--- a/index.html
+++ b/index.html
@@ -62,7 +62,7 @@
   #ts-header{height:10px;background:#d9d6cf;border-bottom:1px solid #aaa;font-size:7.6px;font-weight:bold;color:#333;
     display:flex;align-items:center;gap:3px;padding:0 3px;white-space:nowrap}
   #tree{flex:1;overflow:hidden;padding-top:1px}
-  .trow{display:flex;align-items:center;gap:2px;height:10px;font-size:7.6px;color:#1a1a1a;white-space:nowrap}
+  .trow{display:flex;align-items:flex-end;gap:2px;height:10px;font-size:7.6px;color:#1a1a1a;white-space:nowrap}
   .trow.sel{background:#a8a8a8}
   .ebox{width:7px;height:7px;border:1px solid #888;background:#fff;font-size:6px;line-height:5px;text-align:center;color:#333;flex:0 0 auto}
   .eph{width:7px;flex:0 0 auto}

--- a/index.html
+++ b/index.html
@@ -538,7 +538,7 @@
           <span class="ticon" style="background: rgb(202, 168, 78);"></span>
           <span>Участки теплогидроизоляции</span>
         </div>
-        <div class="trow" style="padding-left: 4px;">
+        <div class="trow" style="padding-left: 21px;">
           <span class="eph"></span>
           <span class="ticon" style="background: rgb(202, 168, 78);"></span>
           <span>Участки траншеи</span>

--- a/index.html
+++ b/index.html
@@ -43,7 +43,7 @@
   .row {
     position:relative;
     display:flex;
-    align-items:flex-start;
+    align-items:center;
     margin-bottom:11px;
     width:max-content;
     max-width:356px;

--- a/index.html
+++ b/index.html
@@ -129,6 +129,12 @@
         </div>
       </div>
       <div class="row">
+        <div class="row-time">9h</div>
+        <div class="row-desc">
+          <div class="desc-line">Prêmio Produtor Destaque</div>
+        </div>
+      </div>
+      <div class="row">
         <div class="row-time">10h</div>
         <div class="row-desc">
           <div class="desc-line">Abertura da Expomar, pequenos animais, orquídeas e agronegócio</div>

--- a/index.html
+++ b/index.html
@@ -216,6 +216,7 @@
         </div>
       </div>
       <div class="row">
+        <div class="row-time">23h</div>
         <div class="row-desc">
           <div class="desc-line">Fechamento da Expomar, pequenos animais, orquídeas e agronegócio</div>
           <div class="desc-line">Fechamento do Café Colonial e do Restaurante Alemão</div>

──────

Exercise:
Output the listing above without altering a single character.

Answer to the exercise:
--- a/index.html
+++ b/index.html
@@ -62,7 +62,7 @@
   #ts-header{height:10px;background:#d9d6cf;border-bottom:1px solid #aaa;font-size:7.6px;font-weight:bold;color:#333;
     display:flex;align-items:center;gap:3px;padding:0 3px;white-space:nowrap}
   #tree{flex:1;overflow:hidden;padding-top:1px}
-  .trow{display:flex;align-items:center;gap:2px;height:10px;font-size:7.6px;color:#1a1a1a;white-space:nowrap}
+  .trow{display:flex;align-items:flex-end;gap:2px;height:10px;font-size:7.6px;color:#1a1a1a;white-space:nowrap}
   .trow.sel{background:#a8a8a8}
   .ebox{width:7px;height:7px;border:1px solid #888;background:#fff;font-size:6px;line-height:5px;text-align:center;color:#333;flex:0 0 auto}
   .eph{width:7px;flex:0 0 auto}

--- a/index.html
+++ b/index.html
@@ -538,7 +538,7 @@
           <span class="ticon" style="background: rgb(202, 168, 78);"></span>
           <span>Участки теплогидроизоляции</span>
         </div>
-        <div class="trow" style="padding-left: 4px;">
+        <div class="trow" style="padding-left: 21px;">
           <span class="eph"></span>
           <span class="ticon" style="background: rgb(202, 168, 78);"></span>
           <span>Участки траншеи</span>

--- a/index.html
+++ b/index.html
@@ -43,7 +43,7 @@
   .row {
     position:relative;
     display:flex;
-    align-items:flex-start;
+    align-items:center;
     margin-bottom:11px;
     width:max-content;
     max-width:356px;

--- a/index.html
+++ b/index.html
@@ -129,6 +129,12 @@
         </div>
       </div>
       <div class="row">
+        <div class="row-time">9h</div>
+        <div class="row-desc">
+          <div class="desc-line">Prêmio Produtor Destaque</div>
+        </div>
+      </div>
+      <div class="row">
         <div class="row-time">10h</div>
         <div class="row-desc">
           <div class="desc-line">Abertura da Expomar, pequenos animais, orquídeas e agronegócio</div>

--- a/index.html
+++ b/index.html
@@ -216,6 +216,7 @@
         </div>
       </div>
       <div class="row">
+        <div class="row-time">23h</div>
         <div class="row-desc">
           <div class="desc-line">Fechamento da Expomar, pequenos animais, orquídeas e agronegócio</div>
           <div class="desc-line">Fechamento do Café Colonial e do Restaurante Alemão</div>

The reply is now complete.